When considering the totality of all of the evidence introduced at the expedited
hearing in this matter, the Court finds substantial doubt exists regarding whether Mr.
Johnson sustained a work-related back injury on Tuesday, January 20, 2015. The
testimony showed that Mr. Johnson did not work from Friday, January 16, 2015, through
Monday, January 19, 2015. Neither Mr. Johnson nor his wife could recall what Mr.
Johnson did during that time. Mr. Johnson alleged he injured his back at home on
Tuesday, January 20, 2015, while loading toolboxes into his rental truck at home and
reported the incident to Mr. Welch that morning. He worked on January 21, 2015. Mr.
Johnson did not work on Thursday, January 22, 2015.
On Friday, January 23, 2015, Mr. Johnson saw Dr. Harris and alleged he injured
his back while lifting toolboxes into his truck for work five days prior. If Mr. Johnson
injured his back five days prior, it happened on Sunday, January 18, 2015, when he was
off work. Given the many discrepancies in Mr. Johnson's testimony, as well as the
unrebutted testimony of his supervisor, Mr. Welch, the Court does not believe that Mr.
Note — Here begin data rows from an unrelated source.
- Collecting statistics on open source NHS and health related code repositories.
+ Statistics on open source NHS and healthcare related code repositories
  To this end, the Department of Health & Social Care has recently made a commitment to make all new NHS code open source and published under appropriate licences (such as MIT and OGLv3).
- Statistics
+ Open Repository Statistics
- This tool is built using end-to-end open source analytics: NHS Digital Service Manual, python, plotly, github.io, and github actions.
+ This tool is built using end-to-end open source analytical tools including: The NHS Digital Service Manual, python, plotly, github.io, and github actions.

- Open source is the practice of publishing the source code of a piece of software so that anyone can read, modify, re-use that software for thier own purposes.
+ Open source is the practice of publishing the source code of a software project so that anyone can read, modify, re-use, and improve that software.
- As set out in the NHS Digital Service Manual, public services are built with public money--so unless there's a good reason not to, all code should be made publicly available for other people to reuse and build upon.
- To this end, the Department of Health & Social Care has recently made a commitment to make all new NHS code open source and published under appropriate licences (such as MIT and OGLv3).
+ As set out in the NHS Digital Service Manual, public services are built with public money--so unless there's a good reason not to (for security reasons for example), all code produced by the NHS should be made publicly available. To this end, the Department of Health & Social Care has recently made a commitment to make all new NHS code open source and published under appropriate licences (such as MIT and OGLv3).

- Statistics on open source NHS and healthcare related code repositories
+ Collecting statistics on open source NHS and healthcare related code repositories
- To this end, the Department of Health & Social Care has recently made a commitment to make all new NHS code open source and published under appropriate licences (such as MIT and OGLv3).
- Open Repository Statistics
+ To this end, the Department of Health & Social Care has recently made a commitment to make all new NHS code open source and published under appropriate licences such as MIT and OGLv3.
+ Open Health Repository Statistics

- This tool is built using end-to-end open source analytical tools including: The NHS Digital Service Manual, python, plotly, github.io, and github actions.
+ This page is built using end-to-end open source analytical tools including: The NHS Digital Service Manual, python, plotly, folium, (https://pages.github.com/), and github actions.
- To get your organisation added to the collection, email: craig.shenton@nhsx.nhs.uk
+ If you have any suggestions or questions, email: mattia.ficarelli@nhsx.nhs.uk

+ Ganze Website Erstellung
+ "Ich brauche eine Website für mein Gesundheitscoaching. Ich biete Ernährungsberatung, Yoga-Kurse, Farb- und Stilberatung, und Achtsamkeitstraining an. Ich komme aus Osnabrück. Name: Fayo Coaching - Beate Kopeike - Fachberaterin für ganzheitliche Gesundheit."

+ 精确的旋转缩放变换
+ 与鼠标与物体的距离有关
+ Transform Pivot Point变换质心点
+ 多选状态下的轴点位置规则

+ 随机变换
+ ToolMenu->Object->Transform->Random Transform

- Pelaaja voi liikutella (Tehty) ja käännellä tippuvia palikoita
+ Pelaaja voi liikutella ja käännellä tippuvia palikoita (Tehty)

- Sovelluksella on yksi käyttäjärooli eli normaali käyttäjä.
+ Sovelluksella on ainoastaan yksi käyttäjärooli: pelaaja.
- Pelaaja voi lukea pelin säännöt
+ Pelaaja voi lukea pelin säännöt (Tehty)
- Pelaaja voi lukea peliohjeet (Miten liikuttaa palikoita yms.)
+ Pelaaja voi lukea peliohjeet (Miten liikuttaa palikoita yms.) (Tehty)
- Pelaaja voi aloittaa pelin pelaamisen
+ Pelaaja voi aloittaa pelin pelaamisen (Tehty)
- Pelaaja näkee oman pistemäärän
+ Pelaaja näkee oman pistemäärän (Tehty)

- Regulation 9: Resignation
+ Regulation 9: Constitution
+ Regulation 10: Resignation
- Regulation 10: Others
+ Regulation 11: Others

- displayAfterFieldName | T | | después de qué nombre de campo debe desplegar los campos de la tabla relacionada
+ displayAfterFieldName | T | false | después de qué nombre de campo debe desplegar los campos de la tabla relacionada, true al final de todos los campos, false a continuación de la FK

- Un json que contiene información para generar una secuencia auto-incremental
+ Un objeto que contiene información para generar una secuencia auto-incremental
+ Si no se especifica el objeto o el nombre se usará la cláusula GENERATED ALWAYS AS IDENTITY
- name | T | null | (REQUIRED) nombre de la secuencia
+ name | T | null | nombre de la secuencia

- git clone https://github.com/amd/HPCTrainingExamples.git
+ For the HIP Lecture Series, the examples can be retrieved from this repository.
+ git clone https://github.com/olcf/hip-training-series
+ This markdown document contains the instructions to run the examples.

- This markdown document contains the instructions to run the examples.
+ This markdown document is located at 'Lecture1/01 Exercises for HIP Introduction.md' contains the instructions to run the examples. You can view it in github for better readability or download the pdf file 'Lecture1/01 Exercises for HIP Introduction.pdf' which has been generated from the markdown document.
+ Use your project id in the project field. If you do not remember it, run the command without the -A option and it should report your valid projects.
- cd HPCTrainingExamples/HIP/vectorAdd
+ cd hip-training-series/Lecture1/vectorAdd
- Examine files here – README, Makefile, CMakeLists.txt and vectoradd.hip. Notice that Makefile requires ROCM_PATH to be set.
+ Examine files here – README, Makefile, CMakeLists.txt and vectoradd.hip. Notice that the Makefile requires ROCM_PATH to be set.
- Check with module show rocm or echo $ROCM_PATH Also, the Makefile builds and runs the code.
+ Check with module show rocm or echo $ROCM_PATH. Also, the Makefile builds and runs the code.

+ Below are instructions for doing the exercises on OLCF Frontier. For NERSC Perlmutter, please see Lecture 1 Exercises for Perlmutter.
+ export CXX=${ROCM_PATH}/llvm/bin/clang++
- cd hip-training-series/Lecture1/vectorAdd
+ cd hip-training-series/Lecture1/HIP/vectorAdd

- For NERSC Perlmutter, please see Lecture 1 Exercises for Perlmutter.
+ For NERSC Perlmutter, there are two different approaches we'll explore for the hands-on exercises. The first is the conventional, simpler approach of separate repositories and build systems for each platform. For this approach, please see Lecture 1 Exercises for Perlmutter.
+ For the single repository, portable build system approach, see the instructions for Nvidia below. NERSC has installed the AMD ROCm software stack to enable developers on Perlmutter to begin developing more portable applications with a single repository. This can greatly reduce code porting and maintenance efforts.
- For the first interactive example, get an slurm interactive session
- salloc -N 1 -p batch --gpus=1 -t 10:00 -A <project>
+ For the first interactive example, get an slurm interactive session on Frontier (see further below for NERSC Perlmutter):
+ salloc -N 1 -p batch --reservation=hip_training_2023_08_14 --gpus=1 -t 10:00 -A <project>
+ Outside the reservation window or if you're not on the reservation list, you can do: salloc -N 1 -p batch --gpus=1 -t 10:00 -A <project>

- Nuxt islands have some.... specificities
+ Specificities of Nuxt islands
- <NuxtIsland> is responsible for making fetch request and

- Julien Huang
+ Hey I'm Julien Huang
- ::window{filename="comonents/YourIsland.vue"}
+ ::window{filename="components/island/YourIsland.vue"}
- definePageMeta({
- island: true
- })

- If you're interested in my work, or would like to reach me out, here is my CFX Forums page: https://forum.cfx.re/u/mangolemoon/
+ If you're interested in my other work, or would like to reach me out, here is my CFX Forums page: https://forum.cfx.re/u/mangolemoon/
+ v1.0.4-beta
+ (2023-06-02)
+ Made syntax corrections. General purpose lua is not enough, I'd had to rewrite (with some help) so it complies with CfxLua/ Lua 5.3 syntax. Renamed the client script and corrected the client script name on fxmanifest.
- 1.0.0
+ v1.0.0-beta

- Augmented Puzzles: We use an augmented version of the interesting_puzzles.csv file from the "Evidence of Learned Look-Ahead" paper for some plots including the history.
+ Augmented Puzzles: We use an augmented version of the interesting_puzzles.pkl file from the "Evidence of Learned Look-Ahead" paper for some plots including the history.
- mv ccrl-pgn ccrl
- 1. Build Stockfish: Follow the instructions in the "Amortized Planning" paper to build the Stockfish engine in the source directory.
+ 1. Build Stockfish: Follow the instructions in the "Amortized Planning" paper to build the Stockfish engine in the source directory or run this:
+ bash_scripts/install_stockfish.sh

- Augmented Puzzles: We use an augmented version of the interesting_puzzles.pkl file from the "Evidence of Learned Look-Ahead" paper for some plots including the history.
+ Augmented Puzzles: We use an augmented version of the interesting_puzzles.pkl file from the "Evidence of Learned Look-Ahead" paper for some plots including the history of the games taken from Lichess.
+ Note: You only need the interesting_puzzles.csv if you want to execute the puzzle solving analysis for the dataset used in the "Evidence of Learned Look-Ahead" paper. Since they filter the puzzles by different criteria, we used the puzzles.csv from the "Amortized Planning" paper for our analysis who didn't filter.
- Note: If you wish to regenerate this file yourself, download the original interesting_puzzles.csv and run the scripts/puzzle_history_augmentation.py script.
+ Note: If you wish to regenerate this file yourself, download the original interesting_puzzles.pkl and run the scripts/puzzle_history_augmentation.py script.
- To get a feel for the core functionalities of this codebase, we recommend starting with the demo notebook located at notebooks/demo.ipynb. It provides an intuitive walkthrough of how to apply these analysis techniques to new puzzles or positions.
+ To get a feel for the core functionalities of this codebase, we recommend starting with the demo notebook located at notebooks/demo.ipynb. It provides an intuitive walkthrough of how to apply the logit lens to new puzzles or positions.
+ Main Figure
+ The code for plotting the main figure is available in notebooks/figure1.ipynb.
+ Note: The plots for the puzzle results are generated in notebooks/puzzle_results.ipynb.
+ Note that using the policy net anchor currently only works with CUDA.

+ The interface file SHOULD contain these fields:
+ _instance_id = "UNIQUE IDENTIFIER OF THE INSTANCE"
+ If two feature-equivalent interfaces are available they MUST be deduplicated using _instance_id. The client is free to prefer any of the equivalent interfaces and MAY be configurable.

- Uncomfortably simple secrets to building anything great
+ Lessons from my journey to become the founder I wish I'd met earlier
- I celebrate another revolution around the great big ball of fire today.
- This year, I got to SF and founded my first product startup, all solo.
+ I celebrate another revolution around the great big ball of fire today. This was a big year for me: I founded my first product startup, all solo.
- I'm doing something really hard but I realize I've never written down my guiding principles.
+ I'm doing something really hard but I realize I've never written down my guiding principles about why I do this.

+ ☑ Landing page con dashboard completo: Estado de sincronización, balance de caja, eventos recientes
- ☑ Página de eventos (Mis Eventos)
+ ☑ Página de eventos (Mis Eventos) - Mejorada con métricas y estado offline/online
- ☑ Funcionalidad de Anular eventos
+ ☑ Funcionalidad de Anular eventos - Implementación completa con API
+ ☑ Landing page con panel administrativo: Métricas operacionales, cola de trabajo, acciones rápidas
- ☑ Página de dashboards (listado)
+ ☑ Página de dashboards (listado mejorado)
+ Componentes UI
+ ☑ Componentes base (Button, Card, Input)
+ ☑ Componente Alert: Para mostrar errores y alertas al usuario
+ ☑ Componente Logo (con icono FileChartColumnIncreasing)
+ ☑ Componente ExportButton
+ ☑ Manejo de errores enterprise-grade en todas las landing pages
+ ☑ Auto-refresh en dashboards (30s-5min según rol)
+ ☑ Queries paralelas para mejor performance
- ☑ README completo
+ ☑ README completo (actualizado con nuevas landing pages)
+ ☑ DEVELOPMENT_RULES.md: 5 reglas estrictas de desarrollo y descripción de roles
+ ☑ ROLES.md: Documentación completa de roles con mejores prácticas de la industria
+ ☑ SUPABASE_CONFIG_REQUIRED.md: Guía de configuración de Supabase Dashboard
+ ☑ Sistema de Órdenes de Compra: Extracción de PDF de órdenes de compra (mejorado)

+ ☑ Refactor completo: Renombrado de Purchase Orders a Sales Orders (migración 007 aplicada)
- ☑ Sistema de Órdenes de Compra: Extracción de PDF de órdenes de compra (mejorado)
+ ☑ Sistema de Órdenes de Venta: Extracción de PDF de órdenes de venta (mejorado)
Johnson simply made a mistake regarding his date of injury when he saw Dr. Harris on
Friday, January 23, 2015. Further, the Court finds Mr. Johnson's testimony that he
cannot recall what he did between Friday, January 16, 2015, and Monday, January 19,
2015, to be a self-serving explanation.
When considering Mr. Johnson's credibility, the Court also finds it disturbing that
during the time he alleged he sustained a work-related injury and e-mailed notice of his
alleged injury to Mr. Welch, he was simultaneously acting in a dishonest manner by
using his company credit card to make personal expenditures. On the same day that he
saw Dr. Harris, Mr. Johnson purchased a backpack that came with a free accessory grill
kit with the company credit card. On Monday, January 26, 2015, Mr. Johnson purchased
an engine hoist at Harbor Freight to work on cars at his home.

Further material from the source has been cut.